Scalable Deep Learning over Parallel And Distributed Infrastructures

Welcome to the website of the ScaDL series of workshops!

The ScaDL series of workshops started in 2019, and are generally co-located with the IEEE IPDPS conference.

Scope of the Workshop

Recently, Deep Learning (DL) has received tremendous attention in the research community because of the impressive results obtained for a large number of machine learning problems. The success of state-of-the-art deep learning systems relies on training deep neural networks over a massive amount of training data, which typically requires a large-scale distributed computing infrastructure to run. In order to run these jobs in a scalable and efficient manner, on cloud infrastructure or dedicated HPC systems, several interesting research topics have emerged which are specific to DL. The sheer size and complexity of deep learning models when trained over a large amount of data makes them harder to converge in a reasonable amount of time. It demands advancement along multiple research directions such as, model/data parallelism, model/data compression, distributed optimization algorithms for DL convergence, synchronization strategies, efficient communication and specific hardware acceleration.

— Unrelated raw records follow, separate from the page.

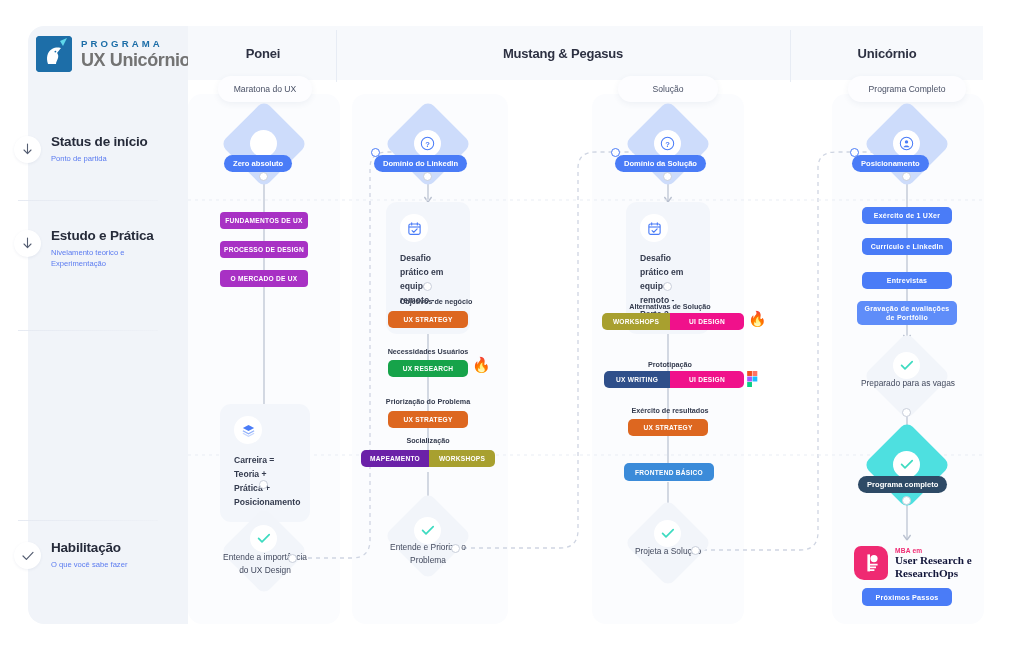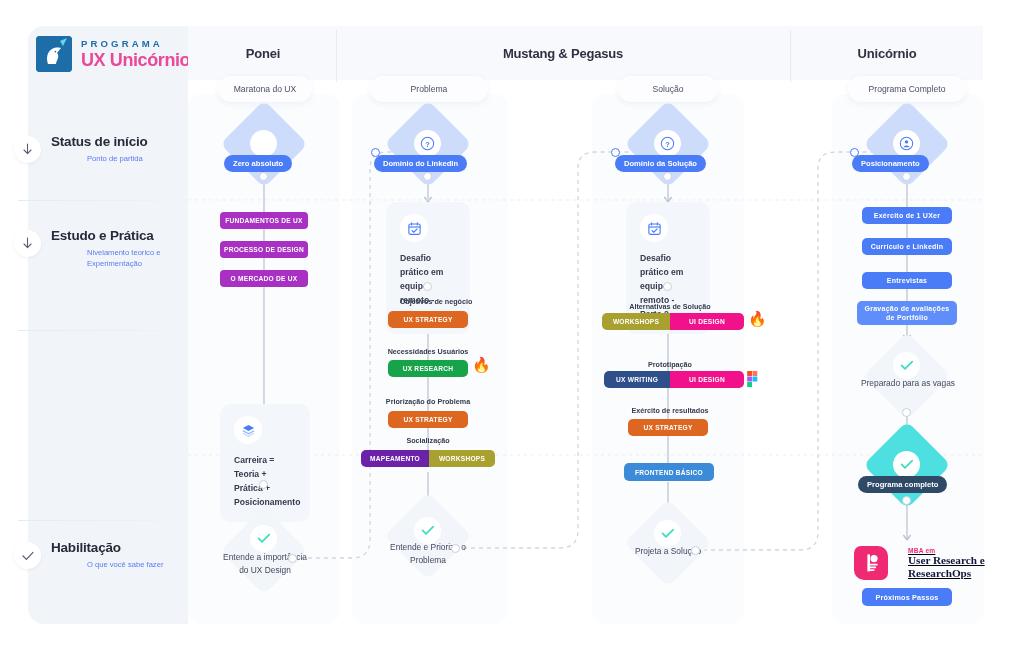"UX Unicórnio" .logo-t2 { color: #ec4899 -> #737373 }
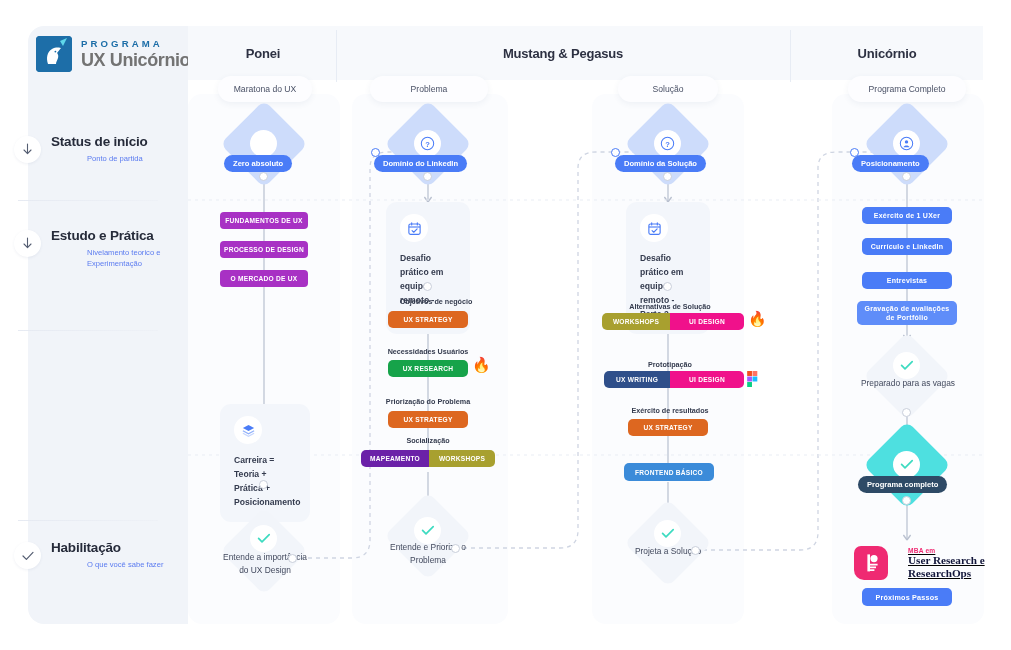"Problema" div.stagepill { html: <div>Problema</div> -> none }
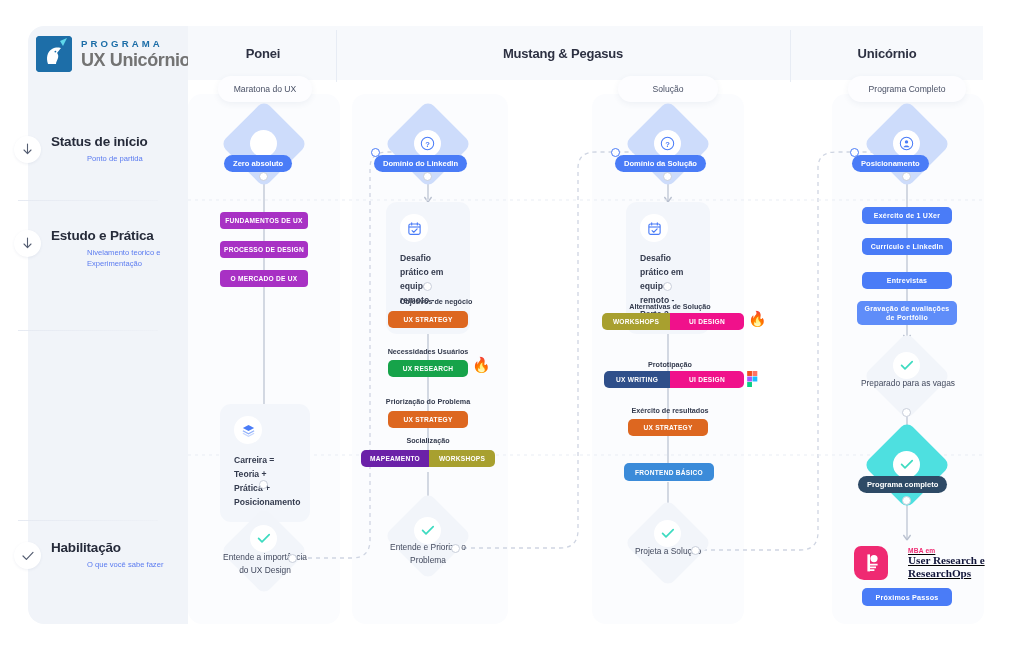"Ponto de partida" .side-text .s-sub { margin-left: 36px -> none }
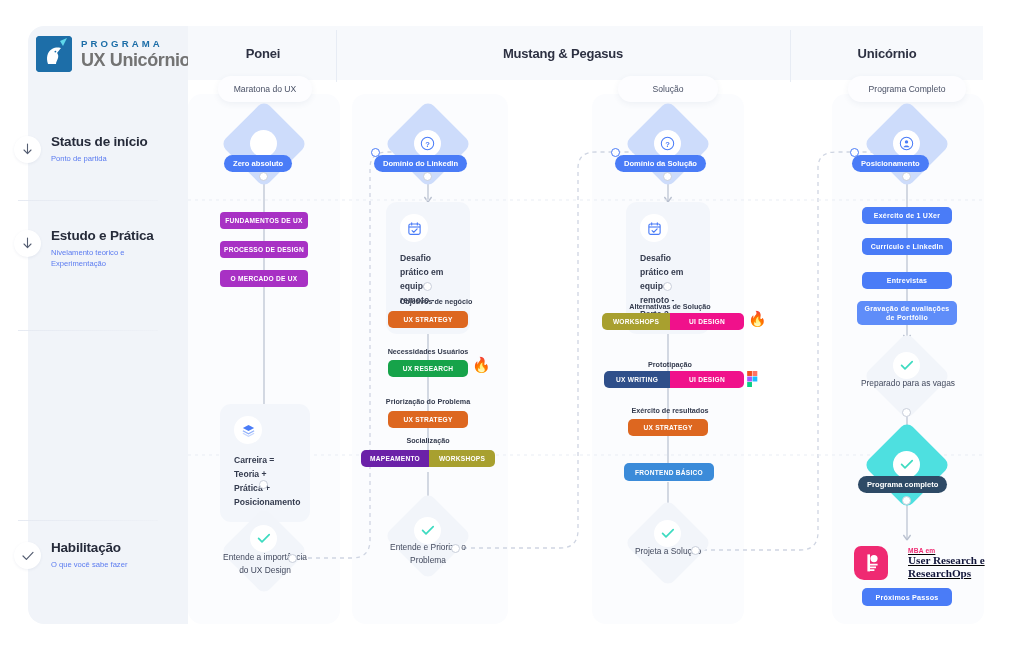"User Research e" .mba { gap: 20px -> 7px; text-decoration: underline -> none }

In order to provide a few concrete examples, this workshop seeks to advance the following pertinent research directions:

  • Asynchronous and Communication-Efficient SGD: Stochastic gradient descent is at the core of large-scale machine learning. Parallelizing SGD gradient computation across multiple nodes increases the data processed per iteration, but exposes the SGD to communication and synchronization delays and unpredictable node failures in the system. Thus, there is a critical need to design robust and scalable distributed SGD methods to achieve fast error-convergence in spite of such system variabilities.

  • High performance computing aspects: Deep learning is highly compute intensive. Algorithms for kernel computations on commonly used accelerators (e.g. GPUs), efficient techniques for communicating gradients and loading data from storage are critical for training performance.

  • Model and Gradient Compression Techniques: Techniques such as reducing weights and the size of weight tensors help in reducing the compute complexity. Using lower-bit representations allow for more optimal use of memory and communication bandwidth.

This intersection of distributed/parallel computing and deep learning is becoming critical and demands specific attention to address the above topics which some of the broader forums may not be able to provide. The aim of this workshop is to foster collaboration among researchers from distributed/parallel computing and deep learning communities to share the relevant topics as well as results of the current approaches lying at the intersection of these areas.